### Problem details
Please give the entries again in full and exactly, without any picture.

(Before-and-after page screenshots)

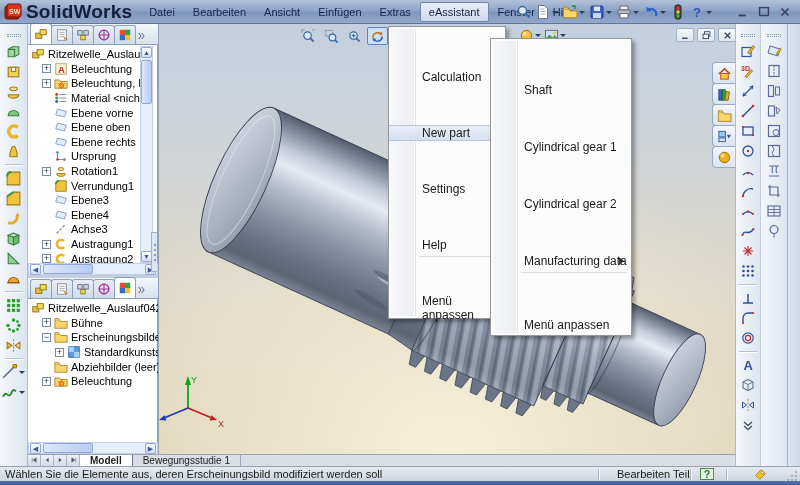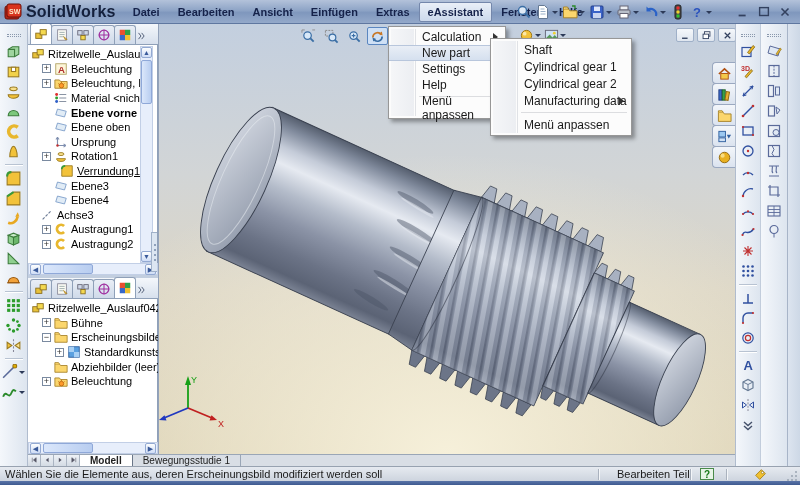--- a/index.html
+++ b/index.html
@@ -11,7 +11,7 @@
     background:linear-gradient(#b3c2da,#8ea4c6 45%,#7f97bd 55%,#94a9ca);
     border-bottom:1px solid #5f77a0;display:flex;align-items:center;z-index:40;}
   .logo{display:flex;align-items:center;gap:4px;padding:0 8px 0 4px;}
-  .appname{font-size:16px;font-weight:bold;color:#14203c;letter-spacing:.2px;}
+  .appname{font-size:19px;font-weight:bold;color:#14203c;letter-spacing:.2px;}
   .menubar{display:flex;align-items:center;height:24px;}
   .mitem{font-size:11px;color:#15224a;padding:4px 9px;cursor:default;font-weight:bold;}
   .mitem.active{background:linear-gradient(#e9eff8,#ccd9ec);border:1px solid #7487ab;border-radius:2px;padding:3px 8px;}

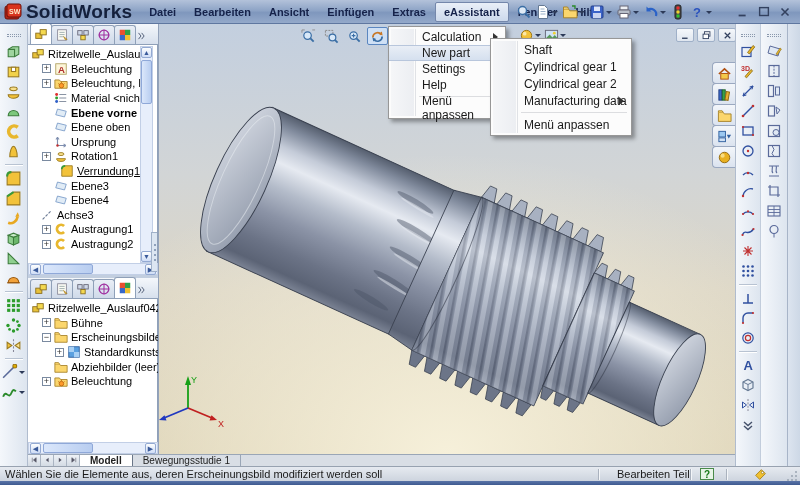--- a/index.html
+++ b/index.html
@@ -13,7 +13,7 @@
   .logo{display:flex;align-items:center;gap:4px;padding:0 8px 0 4px;}
   .appname{font-size:19px;font-weight:bold;color:#14203c;letter-spacing:.2px;}
   .menubar{display:flex;align-items:center;height:24px;}
-  .mitem{font-size:11px;color:#15224a;padding:4px 9px;cursor:default;font-weight:bold;}
+  .mitem{font-size:11px;color:#15224a;padding:4px 9px;cursor:default;}
   .mitem.active{background:linear-gradient(#e9eff8,#ccd9ec);border:1px solid #7487ab;border-radius:2px;padding:3px 8px;}
   .tbar{display:flex;align-items:center;gap:3px;height:22px;}
   .tbtn{display:flex;align-items:center;justify-content:center;}

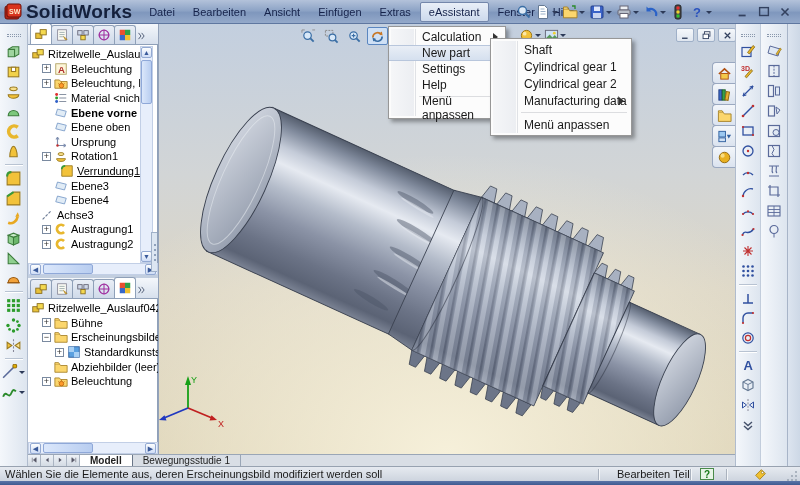--- a/index.html
+++ b/index.html
@@ -73,7 +73,7 @@
   .menu{background:#fcfcfc;border:1px solid #979797;box-shadow:3px 3px 4px rgba(0,0,0,.35);z-index:60;padding:2px 0;}
   .menu::before{content:'';position:absolute;left:2px;top:2px;bottom:2px;width:23px;background:linear-gradient(90deg,#f5f6f8,#eceef2);}
   .menu::after{content:'';position:absolute;left:26px;top:2px;bottom:2px;width:1px;background:#e0e2e6;}
-  .mrow{position:relative;height:16px;display:flex;align-items:center;padding-left:33px;font-size:12px;color:#1a1a1a;z-index:2;}
+  .mrow{position:relative;height:16px;display:flex;align-items:center;padding-left:33px;font-size:12px;color:#1a1a1a;z-index:2;margin-top:40px;}
   .mrow.hl{background:linear-gradient(#e9eef6,#d5e0ef);border-top:1px solid #b8c6dc;border-bottom:1px solid #b8c6dc;}
   .mrow .sub{position:absolute;right:7px;width:0;height:0;border-top:4px solid transparent;border-bottom:4px solid transparent;border-left:5px solid #333;}
   .msep{position:relative;height:7px;z-index:2;}

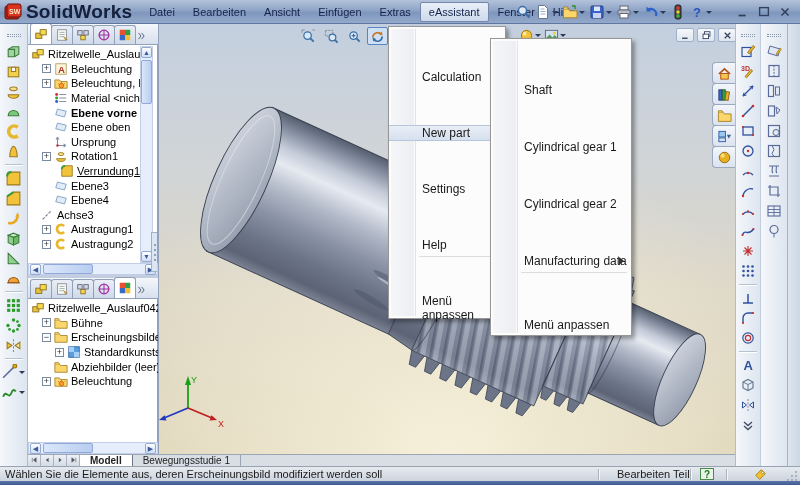--- a/index.html
+++ b/index.html
@@ -468,7 +468,7 @@
           </span>
           <span class="tlabel">Material &lt;nicht fe</span>
         </div>
-        <div class="trow" style="padding-left: 14px; font-weight: bold;">
+        <div class="trow" style="padding-left: 14px;">
           <span class="spacer"></span>
           <span class="ic ticon">
             <svg viewBox="0 0 16 16" width="14" height="14">

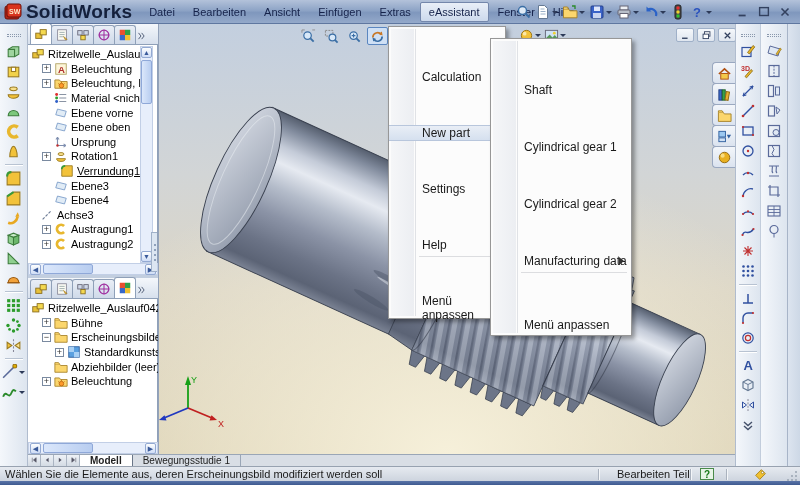--- a/index.html
+++ b/index.html
@@ -490,6 +490,15 @@
           <span class="spacer"></span>
           <span class="ic ticon">
             <svg viewBox="0 0 16 16" width="14" height="14">
+              <path d="M4 3.5 L14 6 L12 12.5 L2 10 Z" fill="#bcd4ec" fill-opacity="0.45" stroke="#7a9cc8"></path>
+            </svg>
+          </span>
+          <span class="tlabel">Ebene rechts</span>
+        </div>
+        <div class="trow" style="padding-left: 14px;">
+          <span class="spacer"></span>
+          <span class="ic ticon">
+            <svg viewBox="0 0 16 16" width="14" height="14">
               <path d="M4 2.5v9.5h9.5" fill="none" stroke="#8090b0" stroke-width="1.3"></path>
               <path d="M4 2.5l-1.8 2.6M4 2.5l1.8 2.6" stroke="#8090b0" stroke-width="1.2"></path>
               <path d="M13.5 12l-2.6-1.8M13.5 12l-2.6 1.8" stroke="#8090b0" stroke-width="1.2"></path>

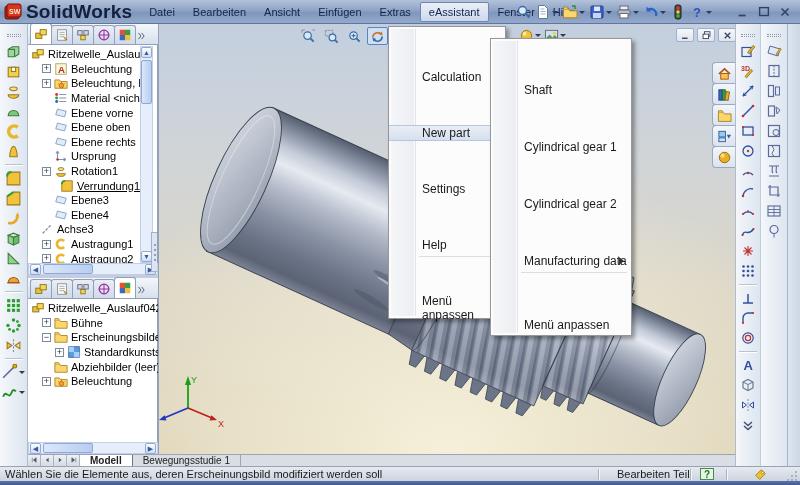--- a/index.html
+++ b/index.html
@@ -517,7 +517,7 @@
           </span>
           <span class="tlabel">Rotation1</span>
         </div>
-        <div class="trow" style="padding-left: 20px; text-decoration: underline;">
+        <div class="trow" style="padding-left: 14px;">
           <span class="spacer"></span>
           <span class="ic ticon">
             <svg viewBox="0 0 16 16" width="14" height="14">

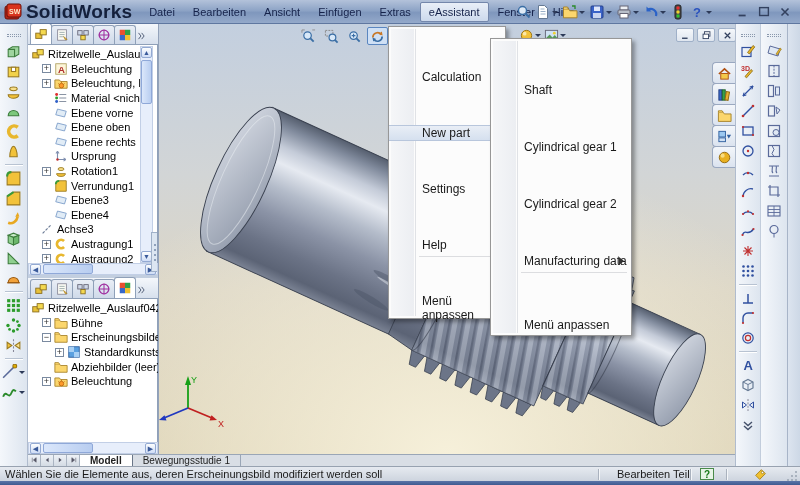--- a/index.html
+++ b/index.html
@@ -545,7 +545,7 @@
           </span>
           <span class="tlabel">Ebene4</span>
         </div>
-        <div class="trow" style="padding-left: 0;">
+        <div class="trow" style="padding-left: 14px;">
           <span class="spacer"></span>
           <span class="ic ticon">
             <svg viewBox="0 0 16 16" width="14" height="14">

### Output of the exercise
--- a/index.html
+++ b/index.html
@@ -11,7 +11,7 @@
     background:linear-gradient(#b3c2da,#8ea4c6 45%,#7f97bd 55%,#94a9ca);
     border-bottom:1px solid #5f77a0;display:flex;align-items:center;z-index:40;}
   .logo{display:flex;align-items:center;gap:4px;padding:0 8px 0 4px;}
-  .appname{font-size:16px;font-weight:bold;color:#14203c;letter-spacing:.2px;}
+  .appname{font-size:19px;font-weight:bold;color:#14203c;letter-spacing:.2px;}
   .menubar{display:flex;align-items:center;height:24px;}
   .mitem{font-size:11px;color:#15224a;padding:4px 9px;cursor:default;font-weight:bold;}
   .mitem.active{background:linear-gradient(#e9eff8,#ccd9ec);border:1px solid #7487ab;border-radius:2px;padding:3px 8px;}

--- a/index.html
+++ b/index.html
@@ -13,7 +13,7 @@
   .logo{display:flex;align-items:center;gap:4px;padding:0 8px 0 4px;}
   .appname{font-size:19px;font-weight:bold;color:#14203c;letter-spacing:.2px;}
   .menubar{display:flex;align-items:center;height:24px;}
-  .mitem{font-size:11px;color:#15224a;padding:4px 9px;cursor:default;font-weight:bold;}
+  .mitem{font-size:11px;color:#15224a;padding:4px 9px;cursor:default;}
   .mitem.active{background:linear-gradient(#e9eff8,#ccd9ec);border:1px solid #7487ab;border-radius:2px;padding:3px 8px;}
   .tbar{display:flex;align-items:center;gap:3px;height:22px;}
   .tbtn{display:flex;align-items:center;justify-content:center;}

--- a/index.html
+++ b/index.html
@@ -73,7 +73,7 @@
   .menu{background:#fcfcfc;border:1px solid #979797;box-shadow:3px 3px 4px rgba(0,0,0,.35);z-index:60;padding:2px 0;}
   .menu::before{content:'';position:absolute;left:2px;top:2px;bottom:2px;width:23px;background:linear-gradient(90deg,#f5f6f8,#eceef2);}
   .menu::after{content:'';position:absolute;left:26px;top:2px;bottom:2px;width:1px;background:#e0e2e6;}
-  .mrow{position:relative;height:16px;display:flex;align-items:center;padding-left:33px;font-size:12px;color:#1a1a1a;z-index:2;}
+  .mrow{position:relative;height:16px;display:flex;align-items:center;padding-left:33px;font-size:12px;color:#1a1a1a;z-index:2;margin-top:40px;}
   .mrow.hl{background:linear-gradient(#e9eef6,#d5e0ef);border-top:1px solid #b8c6dc;border-bottom:1px solid #b8c6dc;}
   .mrow .sub{position:absolute;right:7px;width:0;height:0;border-top:4px solid transparent;border-bottom:4px solid transparent;border-left:5px solid #333;}
   .msep{position:relative;height:7px;z-index:2;}

--- a/index.html
+++ b/index.html
@@ -468,7 +468,7 @@
           </span>
           <span class="tlabel">Material &lt;nicht fe</span>
         </div>
-        <div class="trow" style="padding-left: 14px; font-weight: bold;">
+        <div class="trow" style="padding-left: 14px;">
           <span class="spacer"></span>
           <span class="ic ticon">
             <svg viewBox="0 0 16 16" width="14" height="14">

--- a/index.html
+++ b/index.html
@@ -490,6 +490,15 @@
           <span class="spacer"></span>
           <span class="ic ticon">
             <svg viewBox="0 0 16 16" width="14" height="14">
+              <path d="M4 3.5 L14 6 L12 12.5 L2 10 Z" fill="#bcd4ec" fill-opacity="0.45" stroke="#7a9cc8"></path>
+            </svg>
+          </span>
+          <span class="tlabel">Ebene rechts</span>
+        </div>
+        <div class="trow" style="padding-left: 14px;">
+          <span class="spacer"></span>
+          <span class="ic ticon">
+            <svg viewBox="0 0 16 16" width="14" height="14">
               <path d="M4 2.5v9.5h9.5" fill="none" stroke="#8090b0" stroke-width="1.3"></path>
               <path d="M4 2.5l-1.8 2.6M4 2.5l1.8 2.6" stroke="#8090b0" stroke-width="1.2"></path>
               <path d="M13.5 12l-2.6-1.8M13.5 12l-2.6 1.8" stroke="#8090b0" stroke-width="1.2"></path>

--- a/index.html
+++ b/index.html
@@ -517,7 +517,7 @@
           </span>
           <span class="tlabel">Rotation1</span>
         </div>
-        <div class="trow" style="padding-left: 20px; text-decoration: underline;">
+        <div class="trow" style="padding-left: 14px;">
           <span class="spacer"></span>
           <span class="ic ticon">
             <svg viewBox="0 0 16 16" width="14" height="14">

--- a/index.html
+++ b/index.html
@@ -545,7 +545,7 @@
           </span>
           <span class="tlabel">Ebene4</span>
         </div>
-        <div class="trow" style="padding-left: 0;">
+        <div class="trow" style="padding-left: 14px;">
           <span class="spacer"></span>
           <span class="ic ticon">
             <svg viewBox="0 0 16 16" width="14" height="14">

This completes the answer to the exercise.